(WHAT YOU NEED TO DO)
Using the material below, copy every line where "actually" appears.

(PROVIDED DATA)

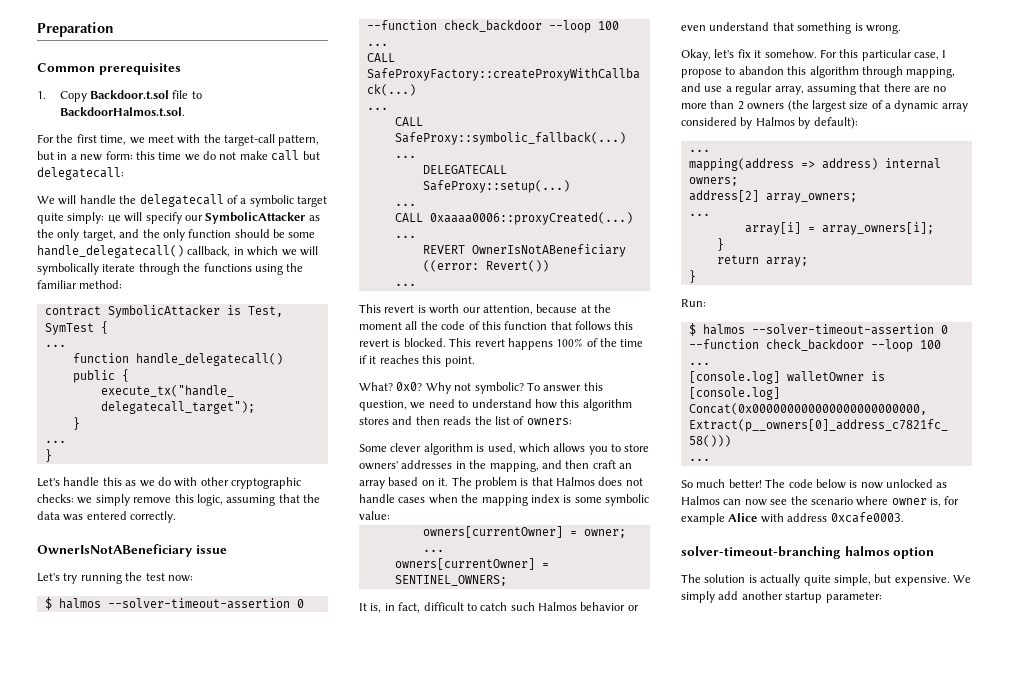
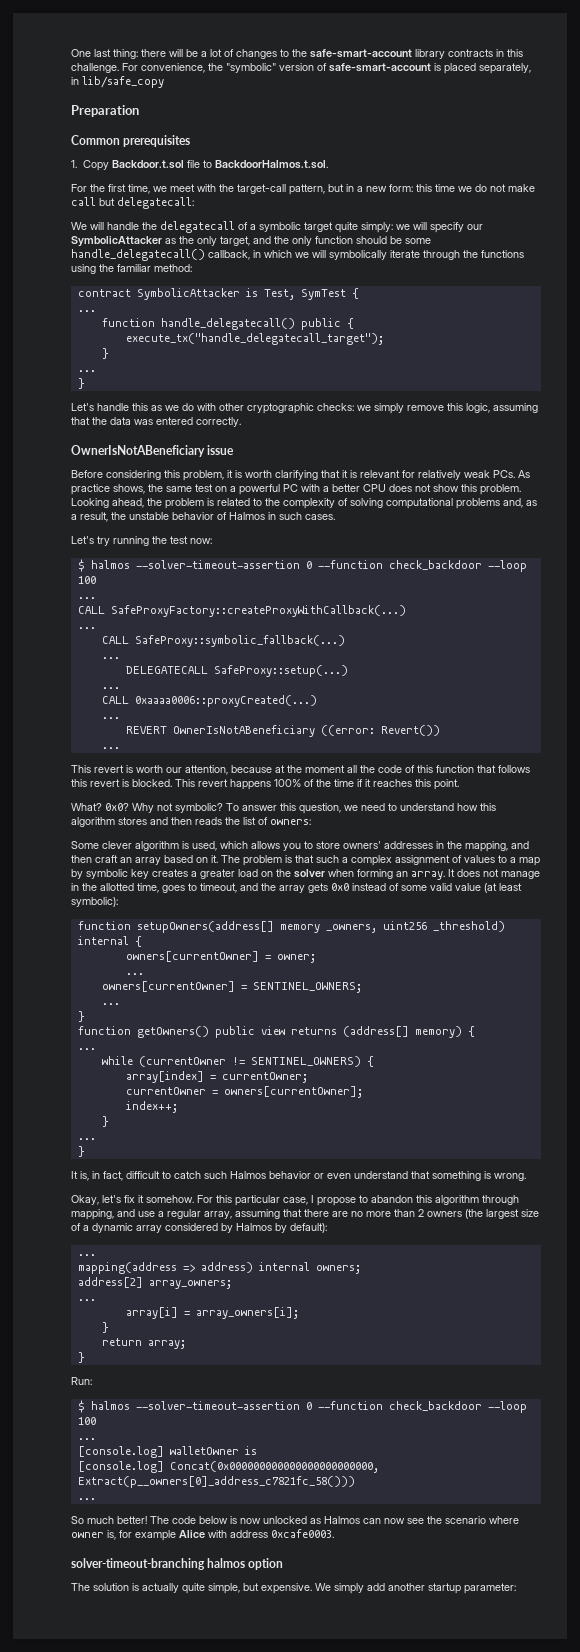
+ One last thing: there will be a lot of changes to the safe-smart-account library contracts in this challenge. For convenience, the "symbolic" version of safe-smart-account is placed separately, in lib/safe_copy
- We will handle the delegatecall of a symbolic target quite simply: цe will specify our SymbolicAttacker as the only target, and the only function should be some handle_delegatecall() callback, in which we will symbolically iterate through the functions using the familiar method:
+ We will handle the delegatecall of a symbolic target quite simply: we will specify our SymbolicAttacker as the only target, and the only function should be some handle_delegatecall() callback, in which we will symbolically iterate through the functions using the familiar method:
+ Before considering this problem, it is worth clarifying that it is relevant for relatively weak PCs. As practice shows, the same test on a powerful PC with a better CPU does not show this problem. Looking ahead, the problem is related to the complexity of solving computational problems and, as a result, the unstable behavior of Halmos in such cases.
- The problem is that Halmos does not handle cases when the mapping index is some symbolic value:
+ The problem is that such a complex assignment of values to a map by symbolic key creates a greater load on the solver when forming an array. It does not manage in the allotted time, goes to timeout, and the array gets 0x0 instead of some valid value (at least symbolic):
+ function setupOwners(address[] memory _owners, uint256 _threshold) internal {
  owners[currentOwner] = SENTINEL_OWNERS;
+ ...
+ }
+ function getOwners() public view returns (address[] memory) {
+ ...
+ while (currentOwner != SENTINEL_OWNERS) {
+ array[index] = currentOwner;
+ currentOwner = owners[currentOwner];
+ index++;
+ }
+ ...
+ }

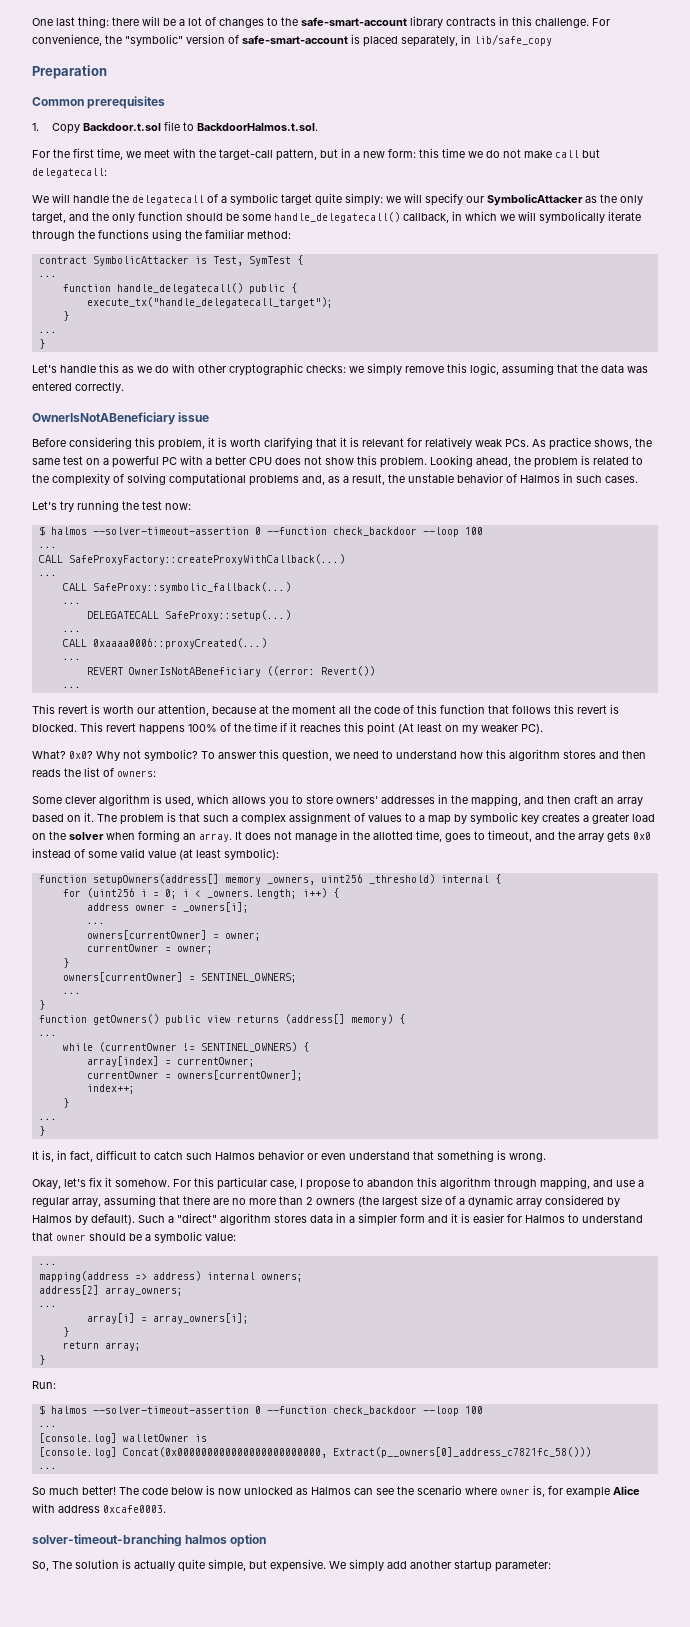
- This revert happens 100% of the time if it reaches this point.
+ This revert happens 100% of the time if it reaches this point (At least on my weaker PC).
+ for (uint256 i = 0; i < _owners.length; i++) {
+ address owner = _owners[i];
+ ...
  owners[currentOwner] = owner;
- ...
+ currentOwner = owner;
+ }
- For this particular case, I propose to abandon this algorithm through mapping, and use a regular array, assuming that there are no more than 2 owners (the largest size of a dynamic array considered by Halmos by default):
+ For this particular case, I propose to abandon this algorithm through mapping, and use a regular array, assuming that there are no more than 2 owners (the largest size of a dynamic array considered by Halmos by default). Such a "direct" algorithm stores data in a simpler form and it is easier for Halmos to understand that owner should be a symbolic value:
- The code below is now unlocked as Halmos can now see the scenario where owner is, for example Alice with address 0xcafe0003.
+ The code below is now unlocked as Halmos can see the scenario where owner is, for example Alice with address 0xcafe0003.
- The solution is actually quite simple, but expensive.
+ So, The solution is actually quite simple, but expensive.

(RESULT OF THIS EXERCISE)
- The solution is actually quite simple, but expensive.
+ So, The solution is actually quite simple, but expensive.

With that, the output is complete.